### [Supplied entries]
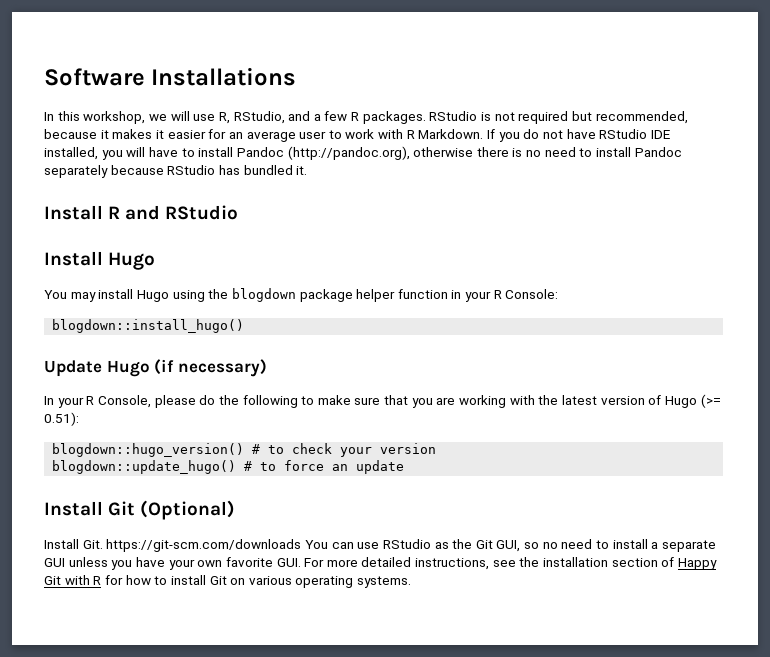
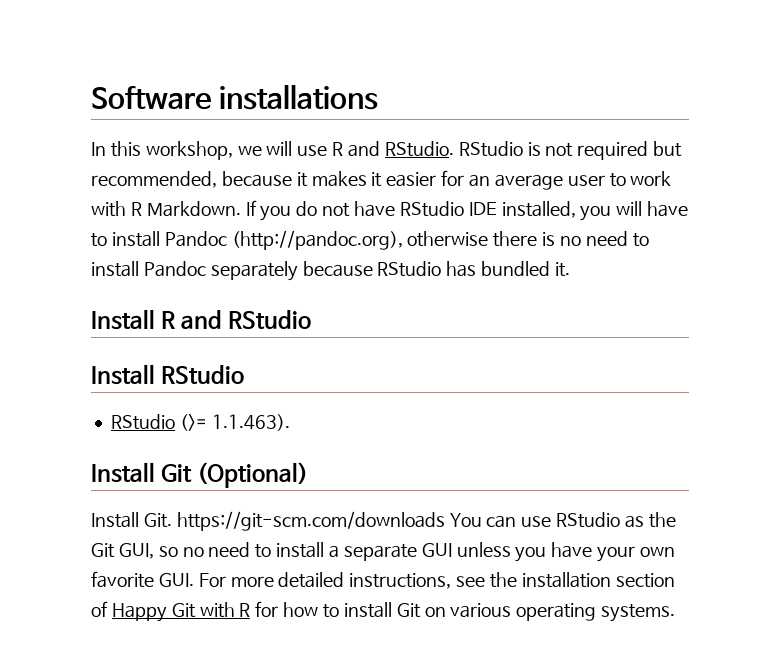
- Software Installations
+ Software installations
- In this workshop, we will use R, RStudio, and a few R packages.
+ In this workshop, we will use R and RStudio.
- Install Hugo
- You may install Hugo using the blogdown package helper function in your R Console:
- blogdown::install_hugo()
- Update Hugo (if necessary)
- In your R Console, please do the following to make sure that you are working with the latest version of Hugo (>= 0.51):
- blogdown::hugo_version() # to check your version
- blogdown::update_hugo() # to force an update
+ Install RStudio
+ RStudio (>= 1.1.463).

### [Task to carry out]
Return the total of lines in these records that hold "workshop", without any other words.

### [Reply to the task]
2